The reason it's unexplored territory isn't difficulty. It's framing. Breaking a config file doesn't look like security research. It looks like ops.
"holding strong" is very relative (as you know). But i understand. Perhaps I tilt at windmills : I know, they know, we all know, but that's the State Of The Art and there isn't much else we can do about it until further notice. That's fair. The world doesn't me not my diary (hopefully, it's just a hobby of mine with no agenda besides having fun).
What worry me is that I've seen this pattern in cybersecurity, decades ago. Wifi had no password. A firewall was expensive and only known by professionals. Zero encryption, anywhere. And we survived it. Is that an excuse to repeat it ? Meh.

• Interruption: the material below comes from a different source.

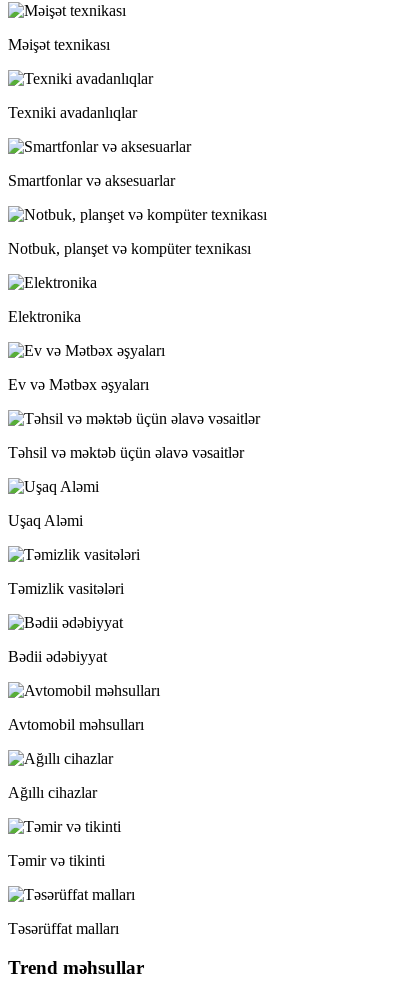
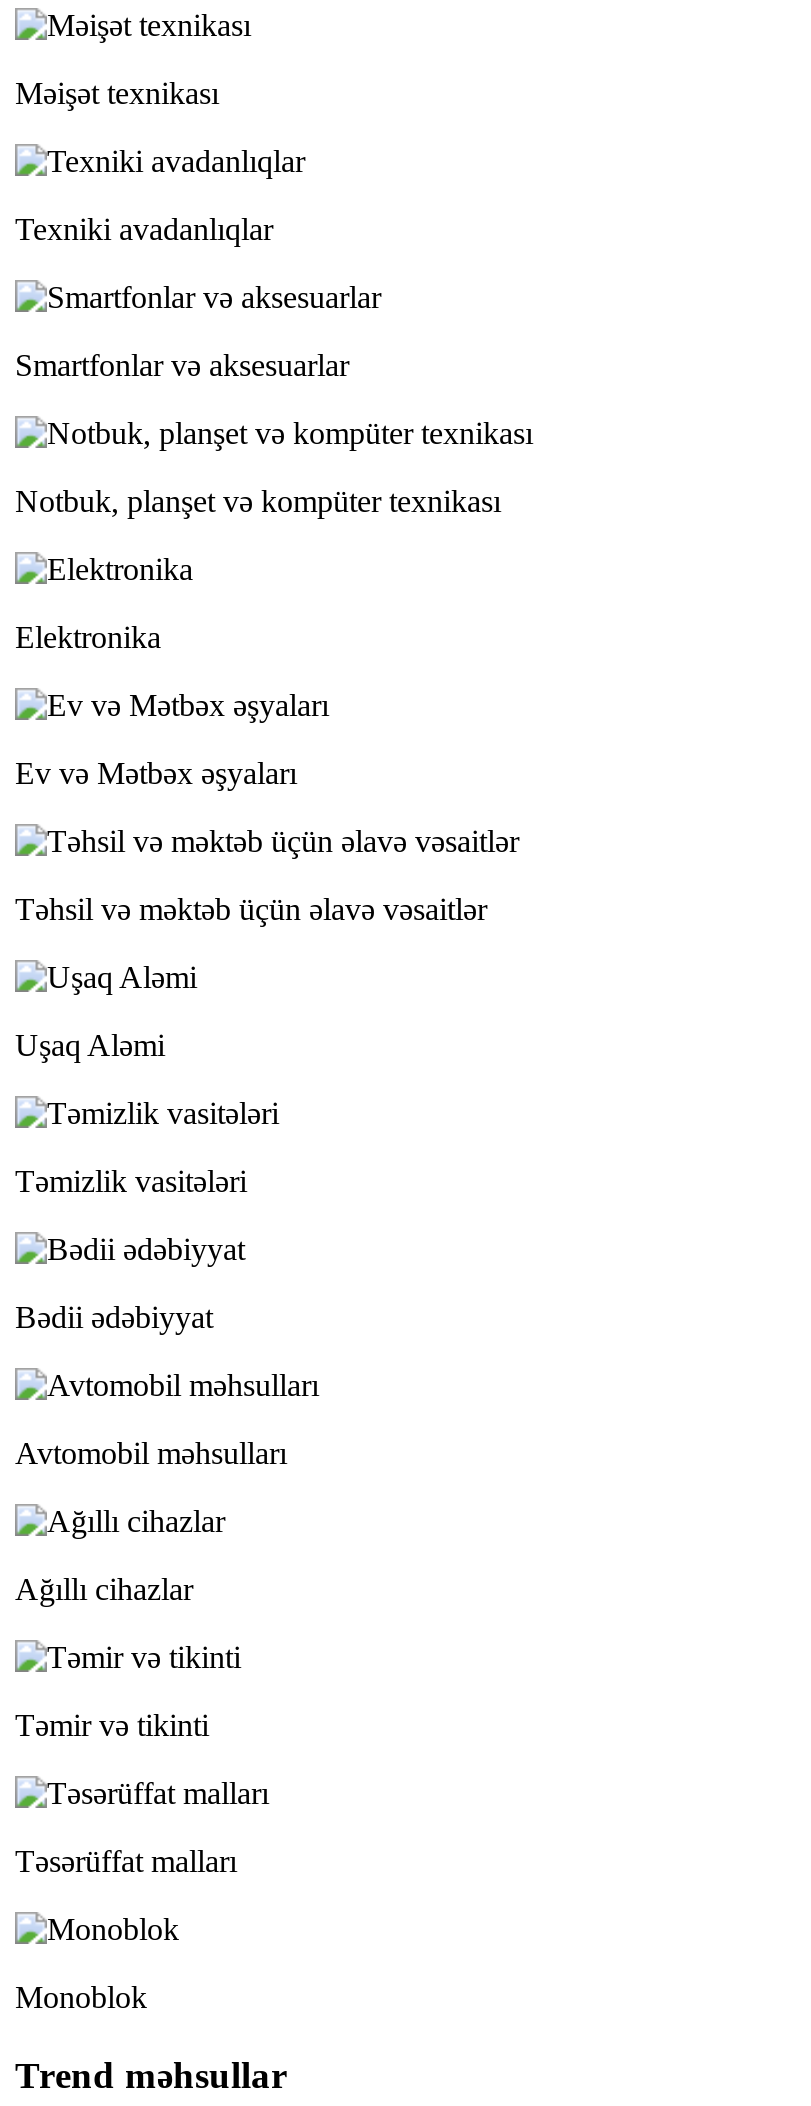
none -> [15,1981,147,2015] Monoblok

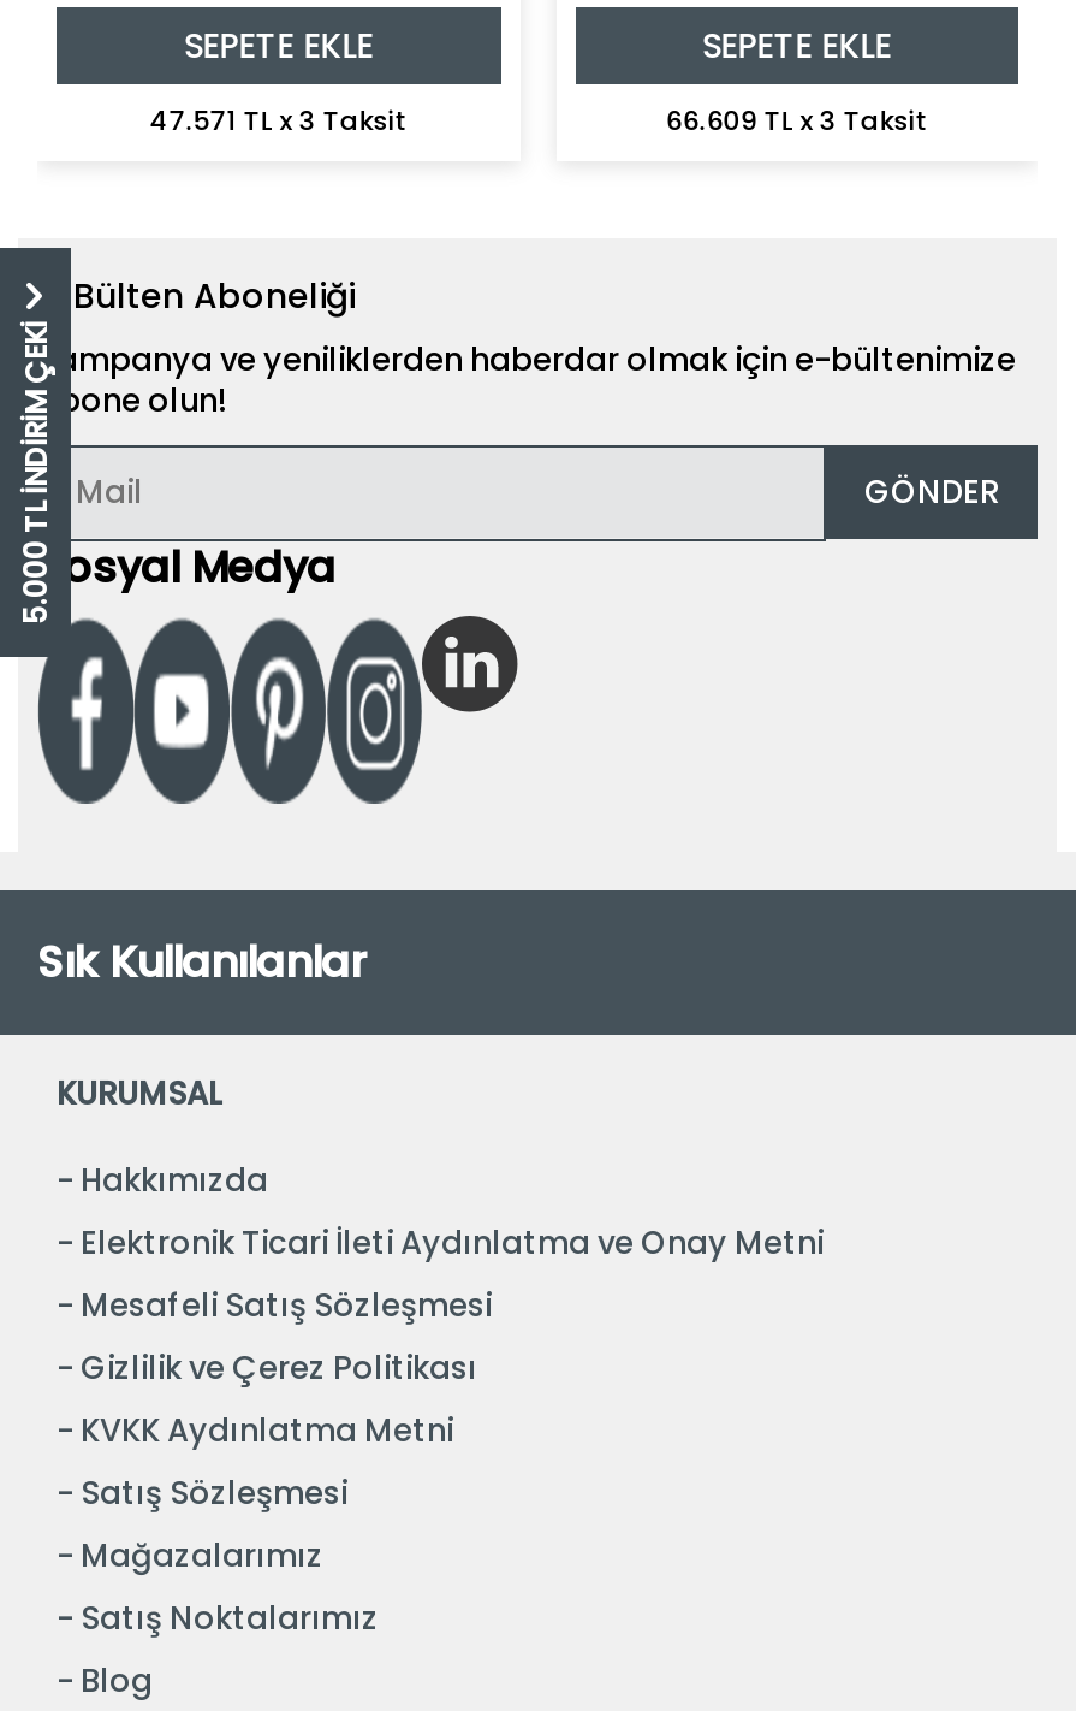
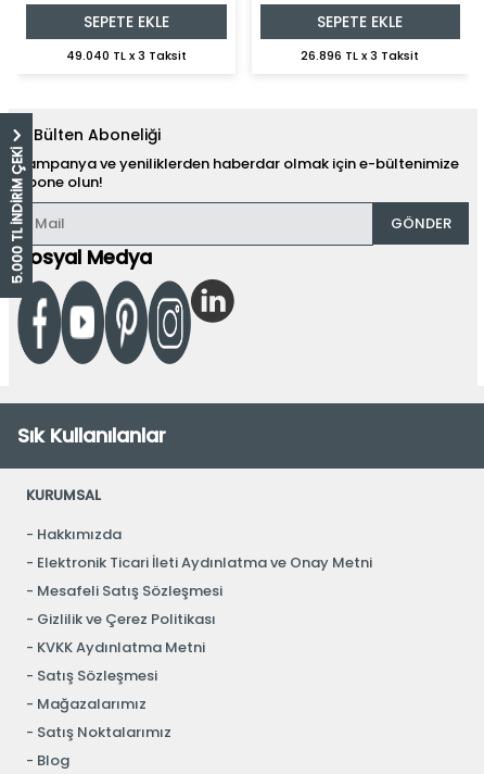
[150,100,407,138] 47.571 TL x 3 Taksit -> [66,46,186,64] 49.040 TL x 3 Taksit
[665,100,927,138] 66.609 TL x 3 Taksit -> [301,46,419,64] 26.896 TL x 3 Taksit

Everything is connected now. Permanently, without (much) supervision. Openclaw (or whatever it's called now) is a fine example. We have "mostly broken" AI agent running in the wild, unsupervised, 24h/day, doing "stuff".
And I don't even know what happens with the problem you're pointing out, it's something i haven't explored yet. "Unsecure by design" seems to be an appropriate expression if I understand you correctly. There is no door to break when it doesn't even exist in the first place. Nothing to bargain for if everything is free to pick.
Isn't it something that should be disclosed more openly, or is it ... too soon ?